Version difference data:
-------------------------

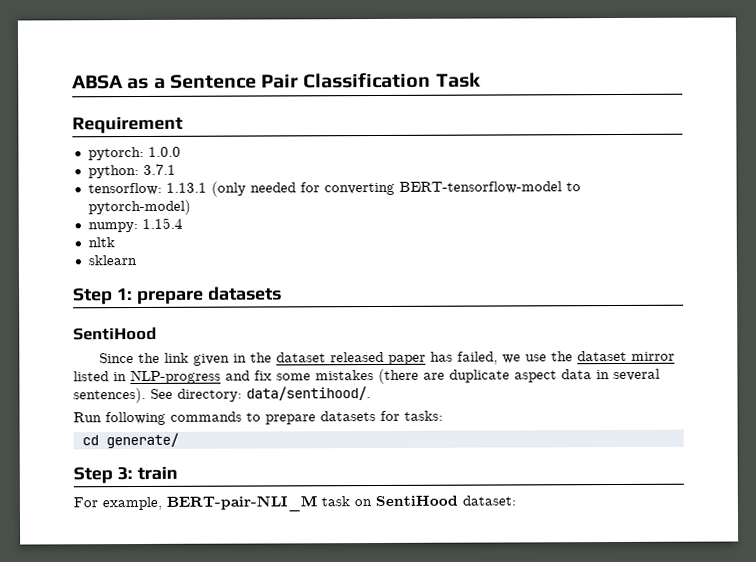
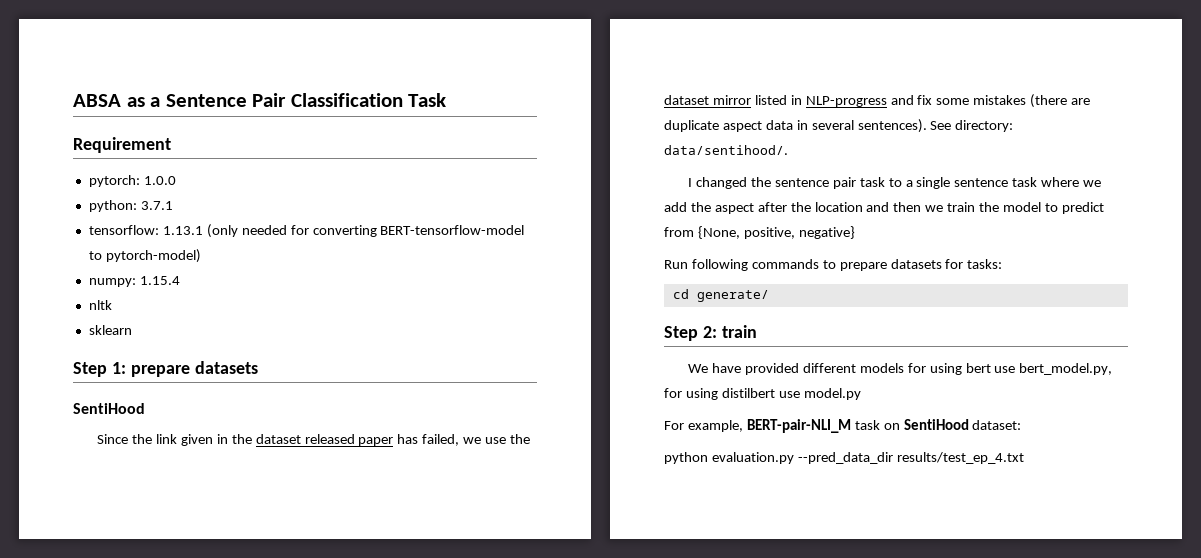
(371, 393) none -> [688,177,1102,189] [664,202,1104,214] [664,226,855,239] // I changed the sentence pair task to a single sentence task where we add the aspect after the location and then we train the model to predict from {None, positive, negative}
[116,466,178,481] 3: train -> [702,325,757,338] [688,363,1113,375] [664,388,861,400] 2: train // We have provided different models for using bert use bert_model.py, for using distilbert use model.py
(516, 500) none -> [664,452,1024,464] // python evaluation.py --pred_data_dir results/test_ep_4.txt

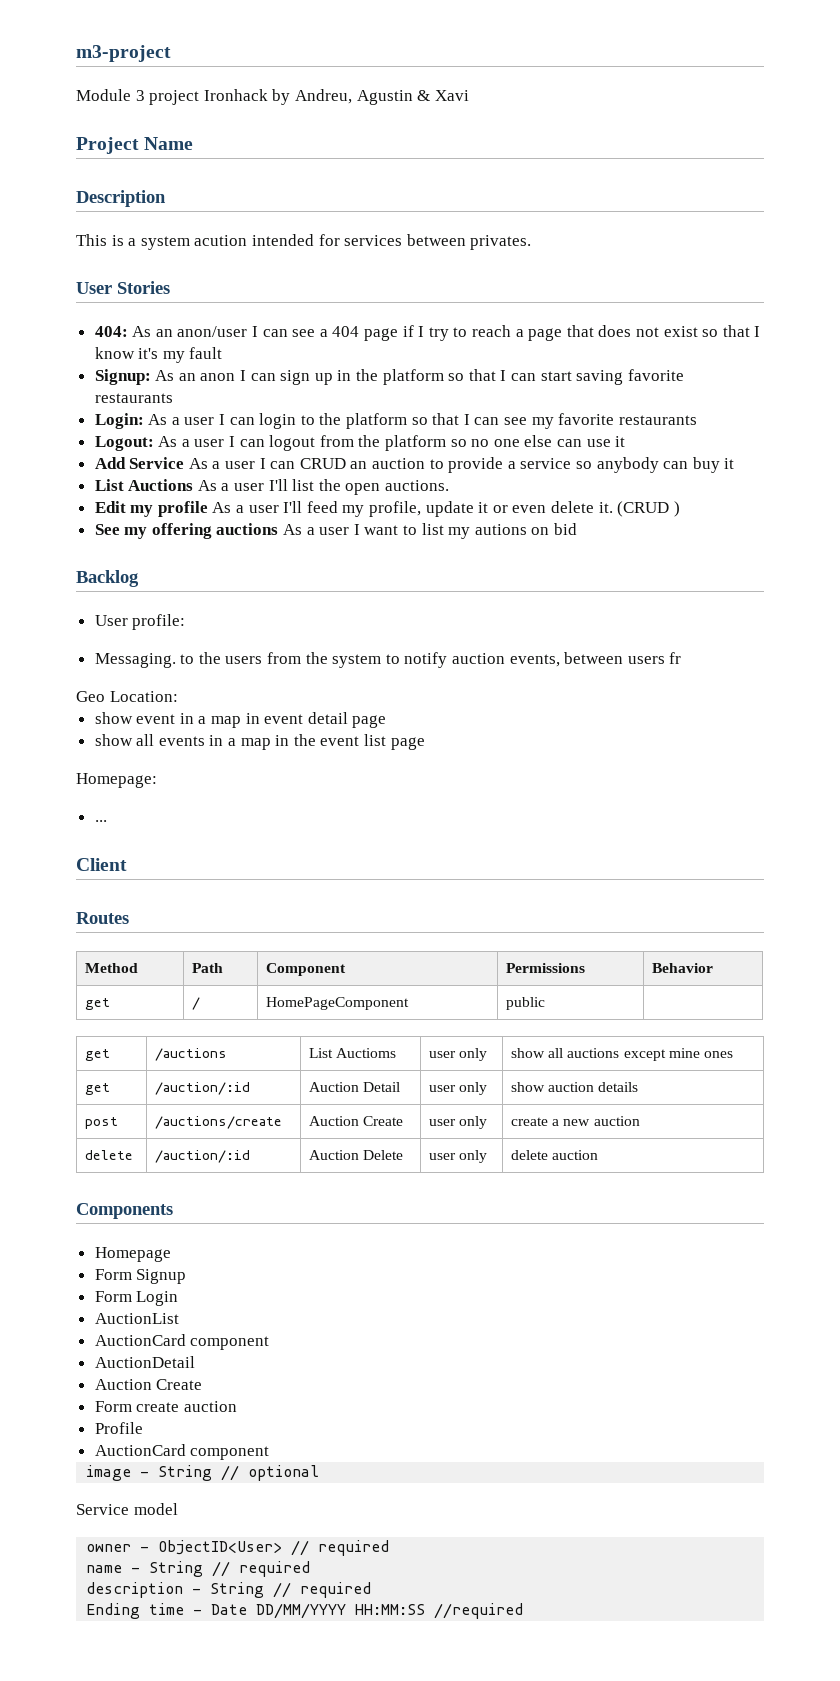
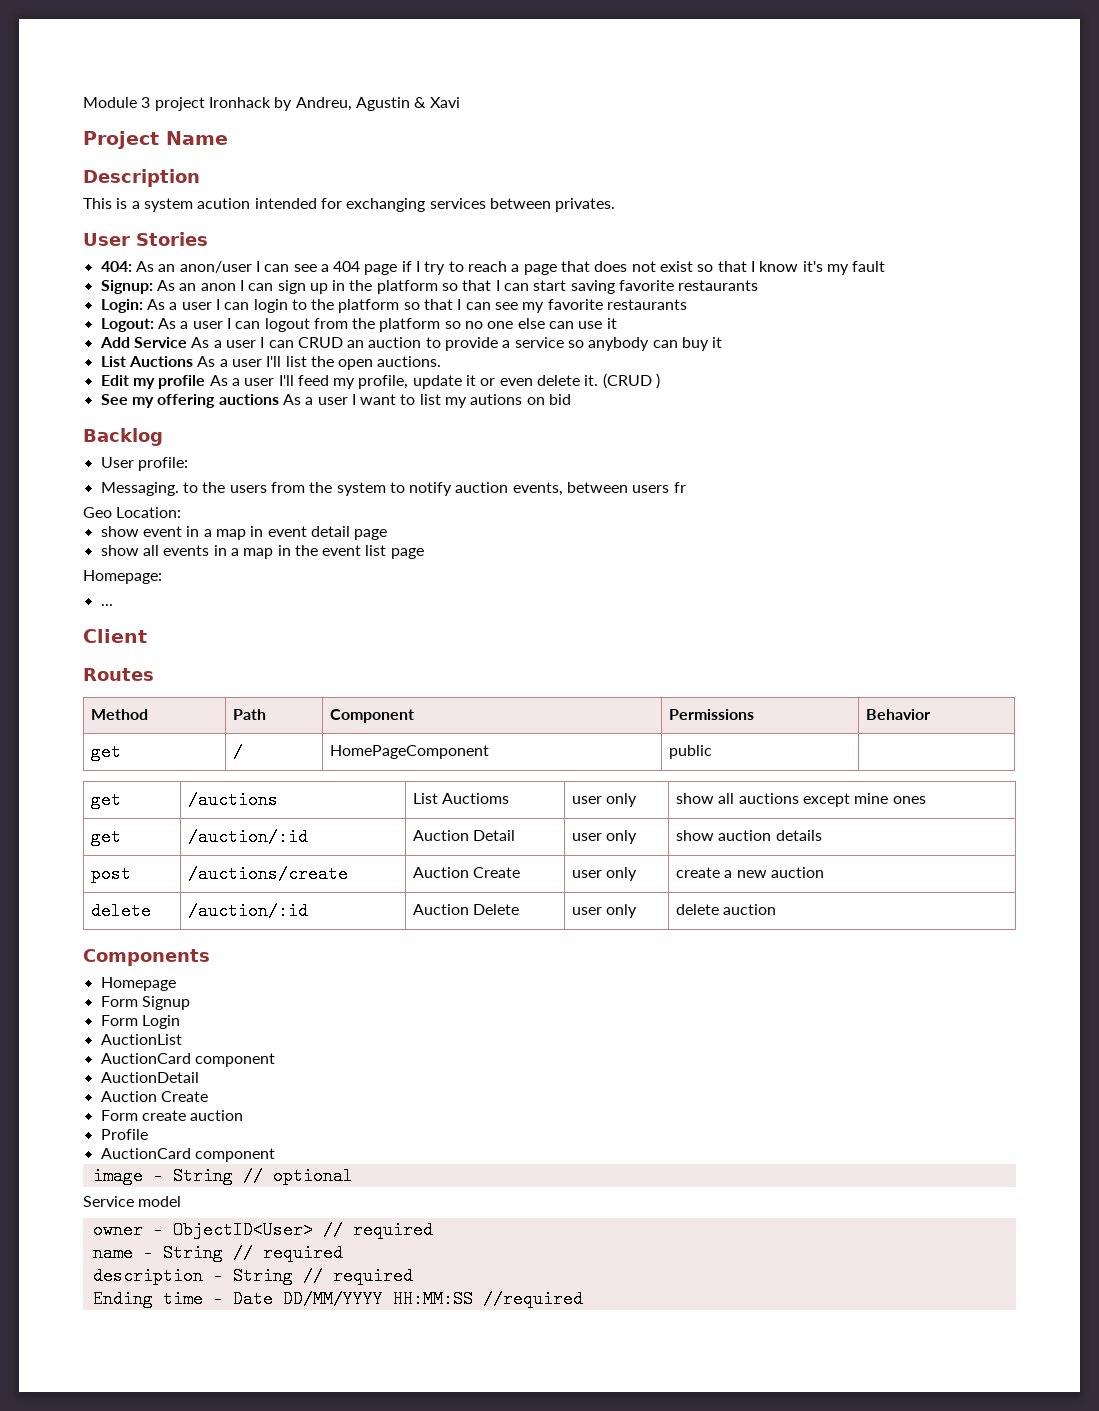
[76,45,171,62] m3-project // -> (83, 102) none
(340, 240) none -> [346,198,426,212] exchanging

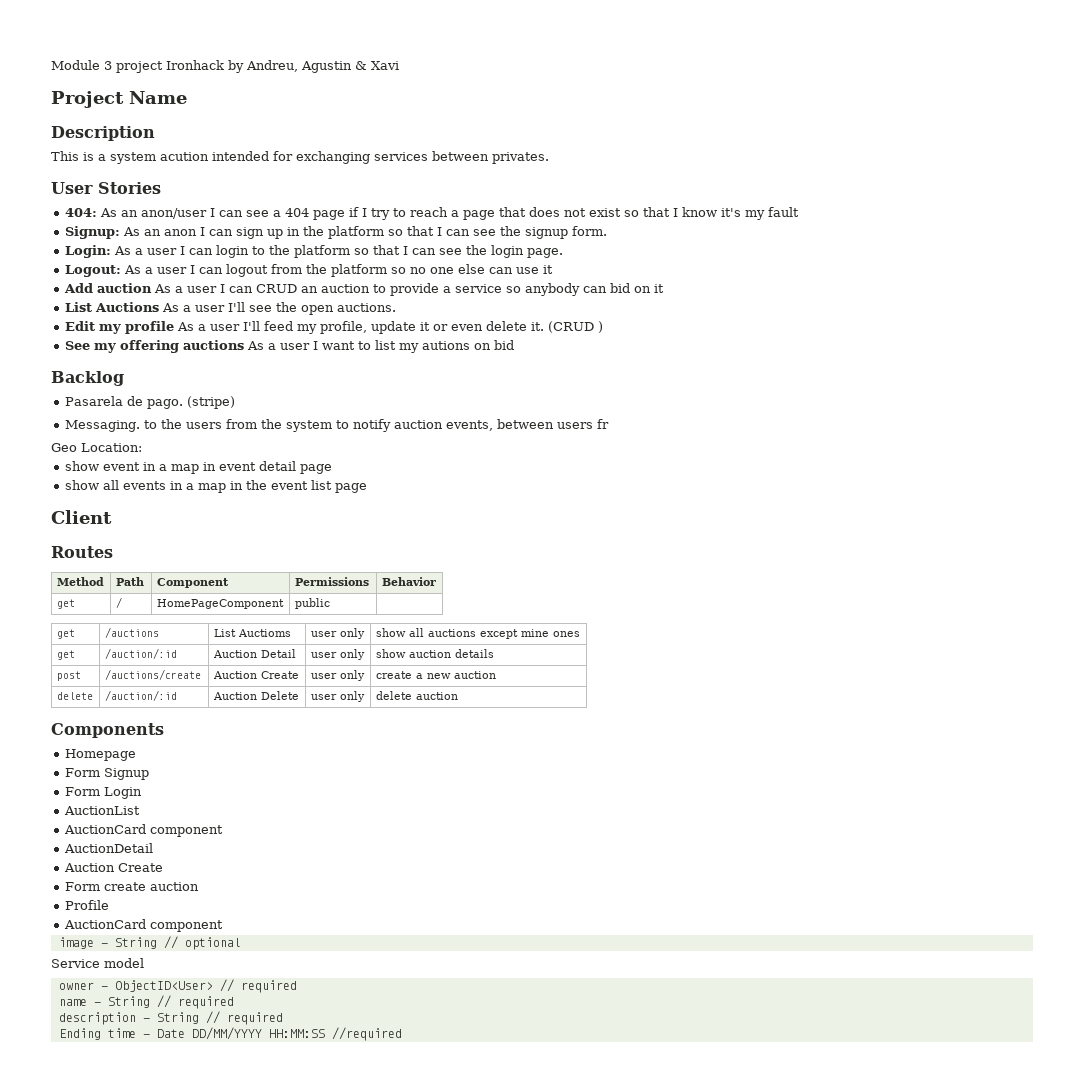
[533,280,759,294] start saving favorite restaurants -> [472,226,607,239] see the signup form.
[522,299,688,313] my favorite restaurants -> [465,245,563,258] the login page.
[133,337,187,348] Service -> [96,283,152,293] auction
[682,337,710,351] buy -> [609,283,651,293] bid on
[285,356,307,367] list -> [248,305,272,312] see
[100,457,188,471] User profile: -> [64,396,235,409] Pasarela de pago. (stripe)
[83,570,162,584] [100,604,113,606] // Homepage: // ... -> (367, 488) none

-------------------------

WHAT THIS TASK INVOLVES = The answer must consist solely of the lines from the first line of the data through the line containing "[522,299,688,313] my favorite", inclusive, reproduced exactly and without pictures.

WRITTEN ANSWER =
(371, 393) none -> [688,177,1102,189] [664,202,1104,214] [664,226,855,239] // I changed the sentence pair task to a single sentence task where we add the aspect after the location and then we train the model to predict from {None, positive, negative}
[116,466,178,481] 3: train -> [702,325,757,338] [688,363,1113,375] [664,388,861,400] 2: train // We have provided different models for using bert use bert_model.py, for using distilbert use model.py
(516, 500) none -> [664,452,1024,464] // python evaluation.py --pred_data_dir results/test_ep_4.txt

[76,45,171,62] m3-project // -> (83, 102) none
(340, 240) none -> [346,198,426,212] exchanging

[533,280,759,294] start saving favorite restaurants -> [472,226,607,239] see the signup form.
[522,299,688,313] my favorite restaurants -> [465,245,563,258] the login page.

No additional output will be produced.